Гордон Кум просидел несколько часов. Спекшиеся руины вокруг него сохраняли прежнюю температуру. Время от времени неподалеку, на поверхности, а не в глубине, происходило какое-то оползание — не естественное падение обломков, а скорее исправление беспорядка, который он еще утром вызвал своими мелкими вмешательствами и попытками расчистки. Пополудни под землей раз или два что-то заскрежетало, кратко и громко, но без последствий. Сейчас царил абсолютный покой. В глубине души, на самом дне, чувствовалось, что мы уже в мире мертвых.
Как внутри какого-нибудь полотна Малики Дурадашвили.
В мире мертвых.
На дне.
Мы все.
Пока Гордон Кум сидел и молчал, полосы конденсированного пара стягивались по периметру города, скапливались на низкой высоте, подменяя собой небо, и постепенно выложили подобие его свода, который упразднил горизонт. Начиная с определенного расстояния, виднелся лишь серый изгиб, расплывчатый, но не потусторонний. Казалось, гетто стало единственно возможной декорацией реального мира.
Под этим колпаком освещенность померкла и отныне уже не менялась.

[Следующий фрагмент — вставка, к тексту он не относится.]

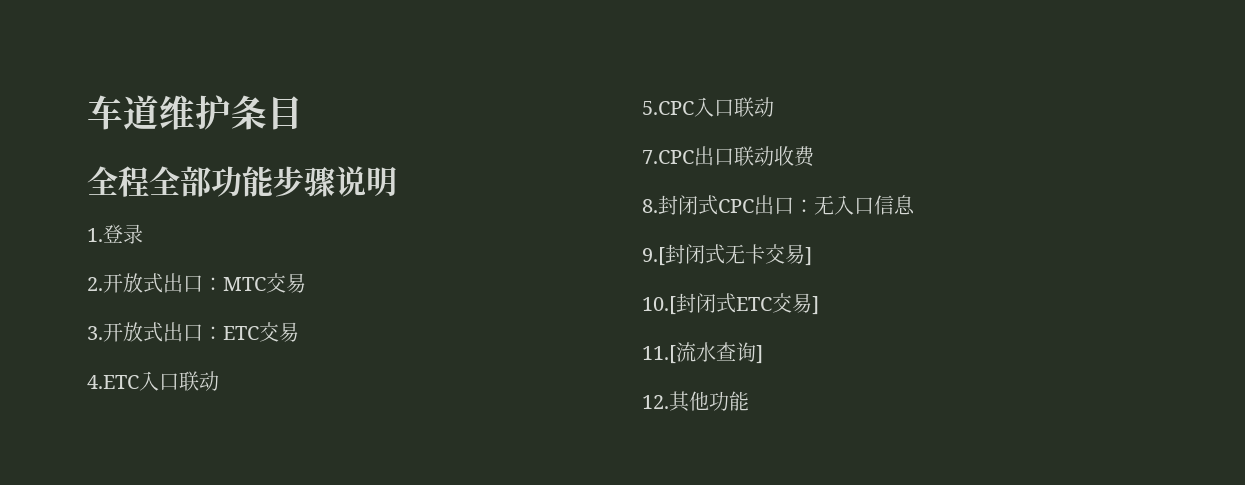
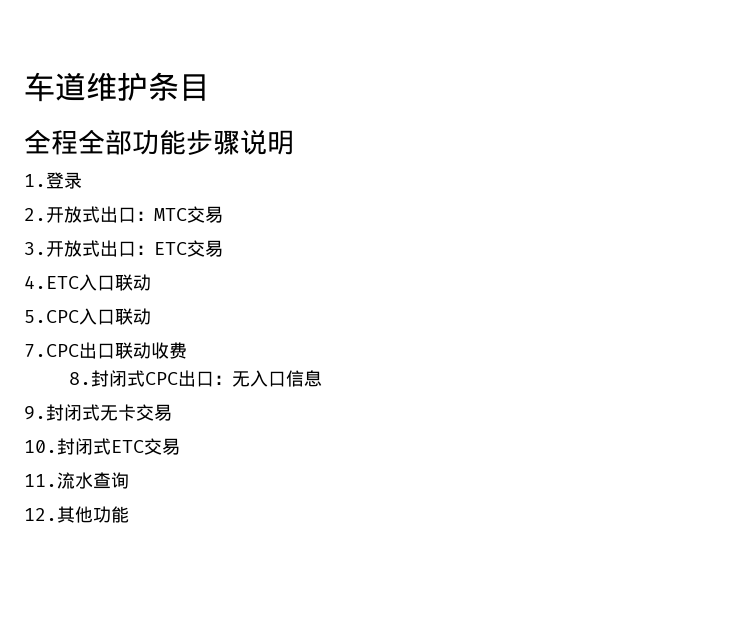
[642,247,665,266] 9.[ -> [24,406,46,420] 9.
[805,247,812,266] [642,296,676,315] ] // 10.[ -> [24,440,57,453] // 10.
[812,296,819,315] [642,345,676,364] ] // 11.[ -> [24,474,57,487] // 11.
[756,345,763,364] ] -> (129, 480) none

Временами Гордон Кум чувствовал, как все внутри его тела разрушается от излучения, но не страдал. Он спокойно ждал последствий.
Спекшиеся останки вокруг него, черные на черном, смолистые и бесформенные, были неразличимы. Он их не рассматривал. Он и сам был частью тьмы. Он уже не понимал, открыты или закрыты его глаза. Затем, после нескольких часов, часов медленных и неточных, он заметил предмет, выживший без ущерба или, по крайней мере, оставшийся узнаваемым. Это была кукла. Во время резкого распада материи происходят самые невероятные явления, и этой тряпичной фигурке, возможно, повезло из-за трудно вообразимого стечения обстоятельств. А может быть, ее судьба выписывалась отдельно, для того чтобы на финальном этапе она явилась среди пепла, как причудливая деталь пейзажа, который ничто не отличало от картин Малики Дурадашвили, картин последнего периода, мрачных и безнадежных.
Кукла была не тем целлулоидным гомункулом, который некогда насильно всовывали в руки девочкам, дабы внушить мысль о предстоящем существовании в роли не женщин, а воспроизводящих самок. Это был голливог, расистский паяц исторических времен, которому вменялось изображать мюзик-холльного негра с лицом вороного цвета и гротескно густой шевелюрой. Его сине-красная одежда выгорела, а голова — нет.
Какое-то время Гордон Кум вяло смотрел на голливога, затем его внимание привлекла птичка, усевшаяся в трех-четырех метрах от него, крохотный комочек перьев. Двумя веками раньше при переписи исчезающих видов в ней бы с умилением распознали одну из последних представительниц мелких воробьиных, но здесь ее присутствие было просто немыслимо. Это была малиновка. Гордон Кум без труда узнал ее, хотя за те сорок лет, что длилось его существование до сегодняшнего дня, он почти не видел птиц, кроме больших стервятников, грифов и орлов, кишевших вокруг братских могил.